Sabemos, por experiência própria, o quão difícil é, mas temos de avançar com o processo político. Os intervenientes internacionais e as partes concordaram que a Síria deve ter uma nova constituição e eleições livres e justas, supervisionadas pelas Nações Unidas.

Após dez anos de conflito, talvez isto pareça irrealista. Uma ilusão. No entanto, se fizermos uma análise objetiva da situação, vemos que a atual trajetória da Síria não é sustentável. Só conduzirá a mais instabilidade e mais dificuldades do que as que já existem.

A Síria precisa de mudar de rumo. Só uma Síria diferente será estável e próspera e um parceiro fiável dos países vizinhos e da comunidade internacional. Mesmo os aliados da Síria já não se podem dar-se ao luxo de manter um regime em degenerescência. Com efeito, sem uma solução política, os refugiados e as pessoas deslocadas não regressarão.

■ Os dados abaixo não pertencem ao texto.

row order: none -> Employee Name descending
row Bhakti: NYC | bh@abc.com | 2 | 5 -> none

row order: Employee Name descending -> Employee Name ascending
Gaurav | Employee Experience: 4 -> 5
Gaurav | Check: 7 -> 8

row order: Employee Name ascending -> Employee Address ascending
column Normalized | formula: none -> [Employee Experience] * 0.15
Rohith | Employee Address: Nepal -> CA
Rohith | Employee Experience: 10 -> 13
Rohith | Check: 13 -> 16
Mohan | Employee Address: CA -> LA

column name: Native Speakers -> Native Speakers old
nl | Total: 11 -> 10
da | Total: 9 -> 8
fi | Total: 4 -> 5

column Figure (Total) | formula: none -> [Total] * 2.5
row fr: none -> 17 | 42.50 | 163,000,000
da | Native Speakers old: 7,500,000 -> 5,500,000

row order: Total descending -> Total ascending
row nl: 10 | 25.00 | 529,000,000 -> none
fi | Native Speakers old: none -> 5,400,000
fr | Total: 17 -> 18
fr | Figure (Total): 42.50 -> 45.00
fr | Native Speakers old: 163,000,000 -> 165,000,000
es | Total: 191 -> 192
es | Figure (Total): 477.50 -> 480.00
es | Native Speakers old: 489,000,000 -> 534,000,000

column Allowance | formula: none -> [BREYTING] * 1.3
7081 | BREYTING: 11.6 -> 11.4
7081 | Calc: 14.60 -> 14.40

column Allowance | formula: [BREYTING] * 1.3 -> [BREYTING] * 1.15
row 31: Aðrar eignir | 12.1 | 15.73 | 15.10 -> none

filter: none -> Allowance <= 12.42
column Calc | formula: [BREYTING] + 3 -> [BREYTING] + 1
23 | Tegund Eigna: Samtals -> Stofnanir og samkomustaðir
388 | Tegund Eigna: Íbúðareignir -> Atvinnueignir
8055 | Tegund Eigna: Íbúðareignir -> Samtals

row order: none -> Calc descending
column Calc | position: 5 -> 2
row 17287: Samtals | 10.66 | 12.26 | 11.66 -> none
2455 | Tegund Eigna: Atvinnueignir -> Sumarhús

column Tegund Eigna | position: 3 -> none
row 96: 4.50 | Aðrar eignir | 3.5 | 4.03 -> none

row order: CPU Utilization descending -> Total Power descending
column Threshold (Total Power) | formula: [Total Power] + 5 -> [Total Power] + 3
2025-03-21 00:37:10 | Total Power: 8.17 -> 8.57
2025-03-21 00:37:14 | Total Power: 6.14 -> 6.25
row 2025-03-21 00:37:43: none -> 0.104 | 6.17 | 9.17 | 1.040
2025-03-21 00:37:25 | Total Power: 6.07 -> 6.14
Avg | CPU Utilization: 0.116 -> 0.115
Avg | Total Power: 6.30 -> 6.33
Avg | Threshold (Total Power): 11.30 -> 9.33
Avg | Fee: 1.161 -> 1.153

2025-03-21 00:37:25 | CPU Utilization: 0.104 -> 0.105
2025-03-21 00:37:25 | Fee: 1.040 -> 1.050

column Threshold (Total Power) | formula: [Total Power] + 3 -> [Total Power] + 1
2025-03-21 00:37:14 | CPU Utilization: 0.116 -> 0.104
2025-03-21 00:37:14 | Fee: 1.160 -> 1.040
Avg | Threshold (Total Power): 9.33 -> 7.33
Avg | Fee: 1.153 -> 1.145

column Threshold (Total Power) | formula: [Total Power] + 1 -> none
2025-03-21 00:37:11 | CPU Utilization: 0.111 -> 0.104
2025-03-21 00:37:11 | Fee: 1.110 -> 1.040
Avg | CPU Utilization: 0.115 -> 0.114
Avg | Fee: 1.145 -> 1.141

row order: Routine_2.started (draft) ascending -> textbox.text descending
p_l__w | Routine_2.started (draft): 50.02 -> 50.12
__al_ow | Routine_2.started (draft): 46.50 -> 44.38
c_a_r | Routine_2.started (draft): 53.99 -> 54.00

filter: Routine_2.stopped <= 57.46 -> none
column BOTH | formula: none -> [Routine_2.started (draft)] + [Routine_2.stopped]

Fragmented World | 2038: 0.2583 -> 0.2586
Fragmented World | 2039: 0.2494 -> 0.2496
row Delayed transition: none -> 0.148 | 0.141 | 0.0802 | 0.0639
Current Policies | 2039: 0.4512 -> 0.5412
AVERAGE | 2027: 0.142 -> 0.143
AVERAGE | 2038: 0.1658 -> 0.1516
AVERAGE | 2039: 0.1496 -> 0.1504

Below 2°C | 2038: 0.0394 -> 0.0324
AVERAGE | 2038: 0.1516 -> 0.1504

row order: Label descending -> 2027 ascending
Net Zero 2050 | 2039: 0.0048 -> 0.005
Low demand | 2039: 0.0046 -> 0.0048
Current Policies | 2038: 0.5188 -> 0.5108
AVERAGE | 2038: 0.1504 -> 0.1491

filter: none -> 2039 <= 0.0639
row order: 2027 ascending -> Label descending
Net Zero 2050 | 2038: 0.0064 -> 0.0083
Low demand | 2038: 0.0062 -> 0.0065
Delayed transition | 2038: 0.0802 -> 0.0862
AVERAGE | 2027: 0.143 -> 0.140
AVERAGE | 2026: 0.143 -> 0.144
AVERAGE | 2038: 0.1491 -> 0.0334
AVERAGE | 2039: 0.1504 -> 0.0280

Cabe, por conseguinte, ao regime sírio tomar as medidas previstas na Resolução 2254 do Conselho de Segurança das Nações Unidas. Se tomar medidas na direção certa, responderemos favoravelmente. Até esse momento, teremos que manter a pressão. Não levantaremos as sanções, não haverá normalização, nem apoio à reconstrução, enquanto não estiver em curso uma transição política. Esta é a posição de longa data da União Europeia. Recordei este facto na minha declaração que assinalou o décimo aniversário da guerra e reiterei-o aos nossos parceiros internacionais na quinta «Conferência de Bruxelas», a que presidi esta semana, juntamente com o Enviado Especial das Nações Unidas, Geir Pedersen.

A UE continuará o diálogo diplomático com todas as partes envolvidas no conflito na Síria — a ONU, os EUA, a Rússia, a Turquia, o Irão, os países árabes e outros — para construir um consenso que possa pôr termo à guerra. Paralelamente, é igualmente importante que continuemos a dialogar com a sociedade civil. A sua voz é crucial, como eu próprio constatei nas reuniões que realizei com representantes da sociedade civil esta semana, para se perceber completamente o que está a acontecer, o que é necessário e a forma como se pode conceber a Síria de amanhã. Têm esperança no futuro, numa Síria pacífica e diferente. Não vão desistir, e nós também não.

O futuro da Síria não pertence a uma única fação, nem a nenhuma das potências externas. Cabe aos sírios decidir o futuro, em negociações entre si e por si lideradas, realizadas sob os auspícios das Nações Unidas. Negar as necessidades e as exigências dos sírios, negando-lhes a sua dignidade, só desperdiçará mais tempo e trará mais sofrimento.